[[ Records supplied open ]]
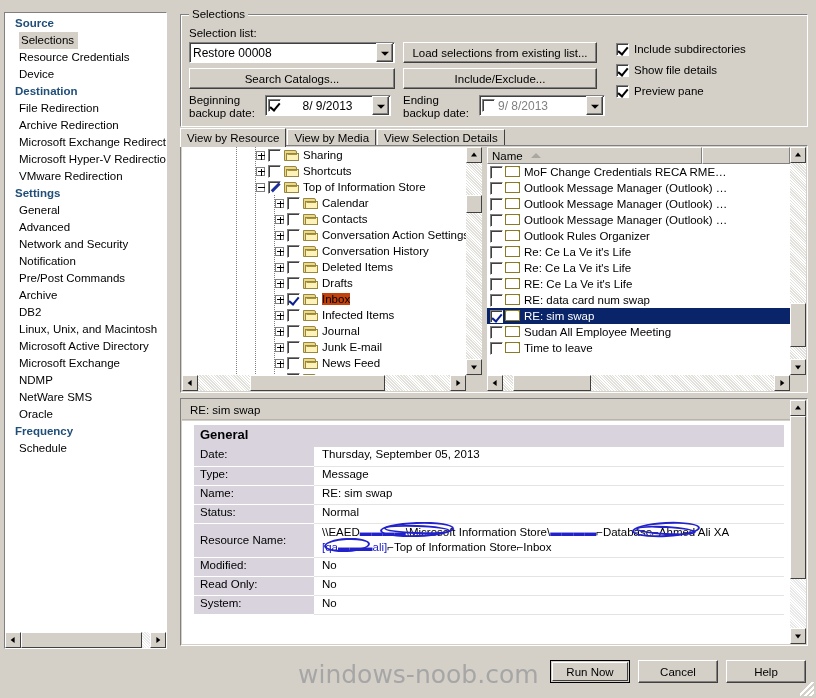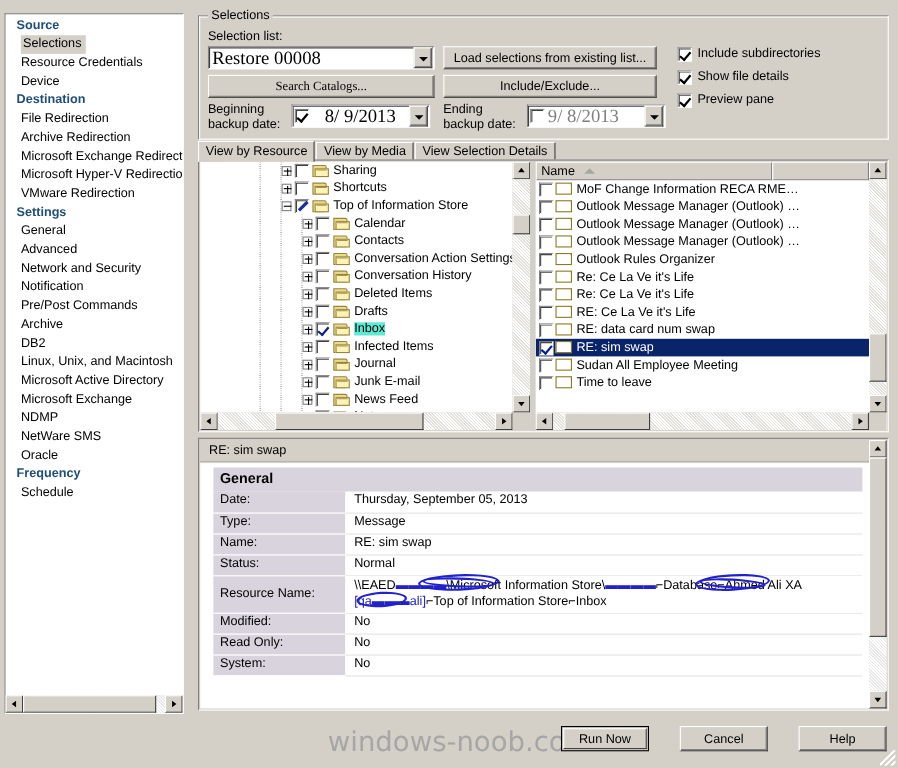"Restore 00008" .combo .txt { font-family: Liberation Serif, serif -> none; font-size: 17px -> 12px }
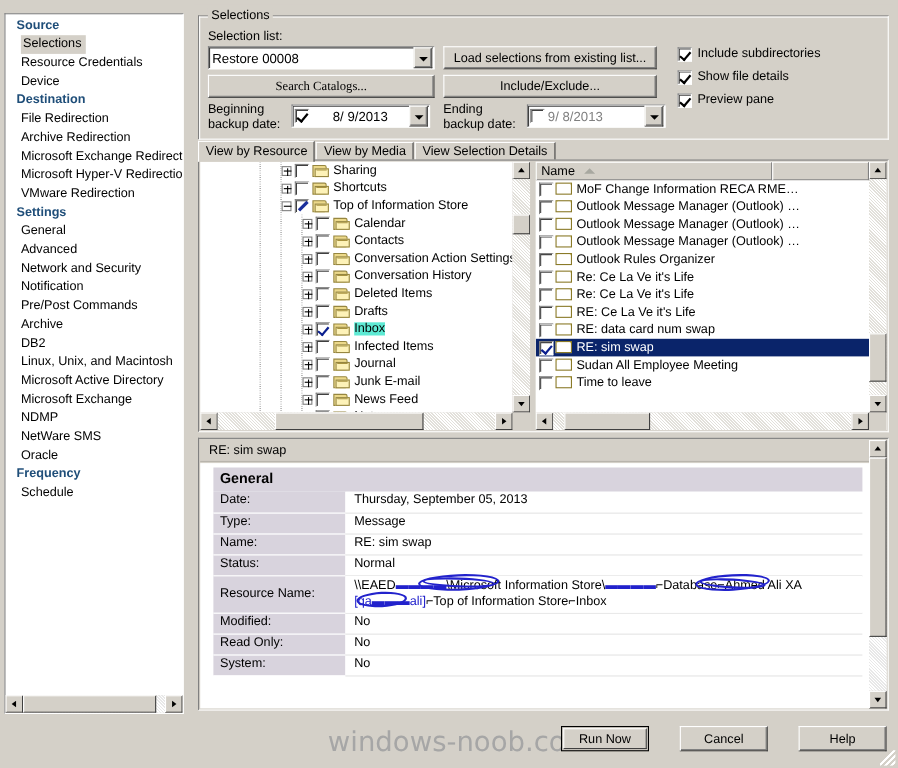"Search Catalogs..." div.raised { font-family: Liberation Serif, serif -> none }
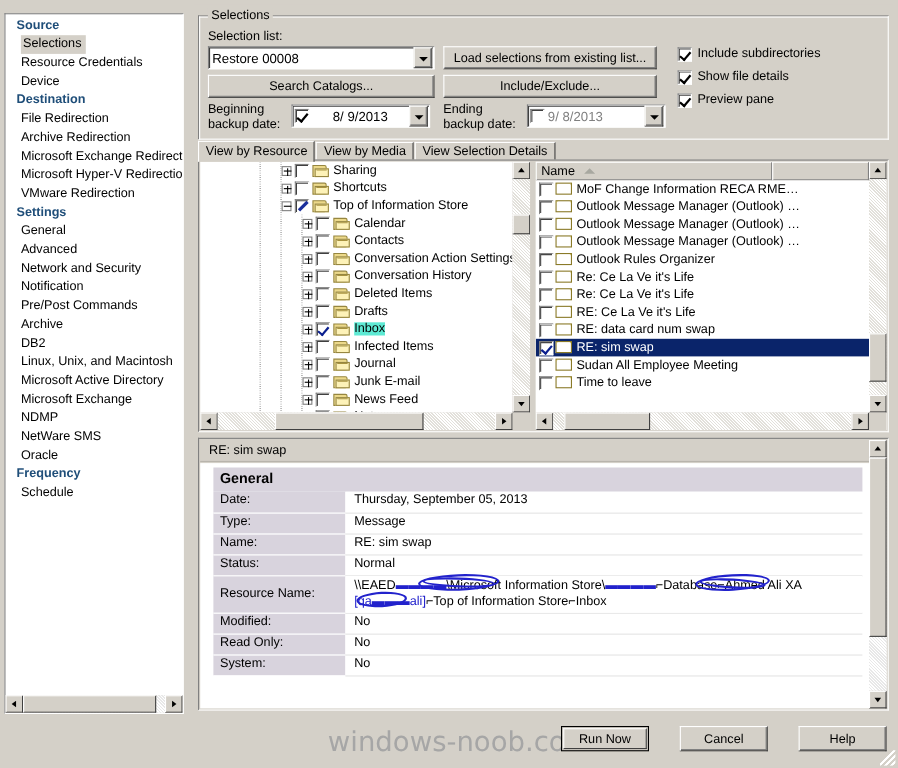"MoF Change Information RECA RME…" span.lname { text: Information -> Credentials }
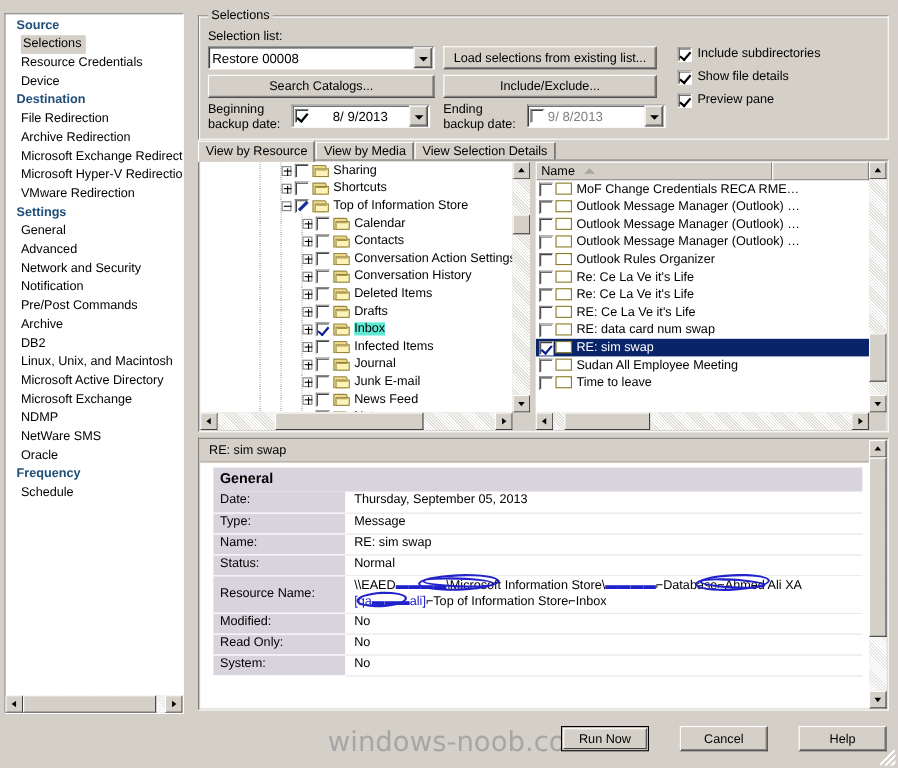"Inbox" .tlabel.sel { background: #5eead4 -> #c2410c }
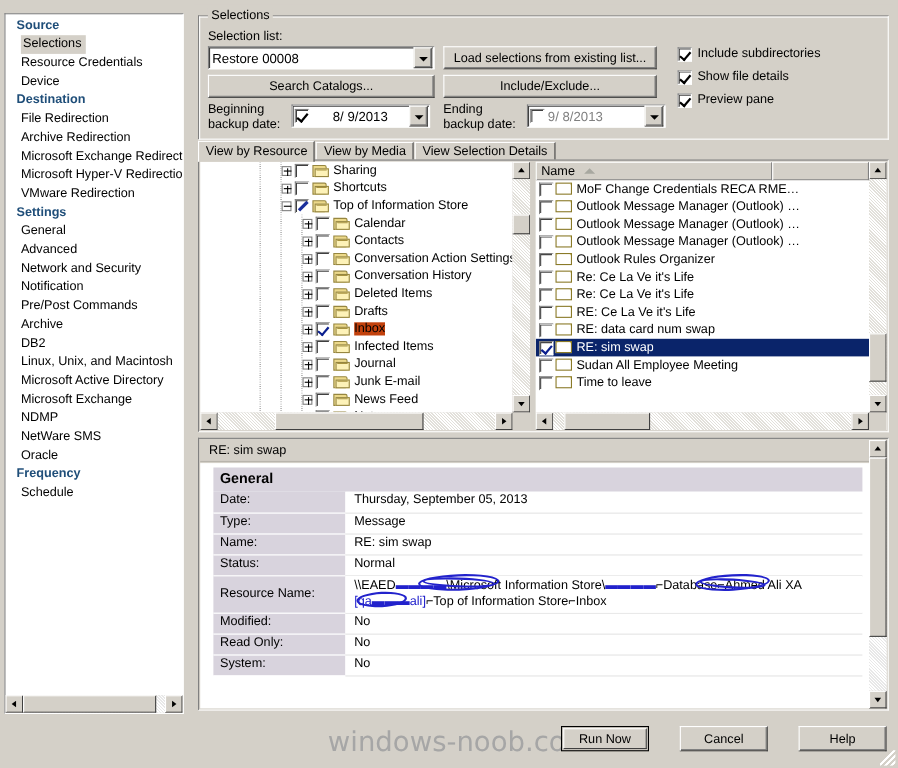"Run Now" #btnbar .raised { margin-left: 20px -> none }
[[ Records supplied closed ]]
The entries above are to be returned exactly, without their pictures.

"Restore 00008" .combo .txt { font-family: Liberation Serif, serif -> none; font-size: 17px -> 12px }
"Search Catalogs..." div.raised { font-family: Liberation Serif, serif -> none }
"MoF Change Information RECA RME…" span.lname { text: Information -> Credentials }
"Inbox" .tlabel.sel { background: #5eead4 -> #c2410c }
"Run Now" #btnbar .raised { margin-left: 20px -> none }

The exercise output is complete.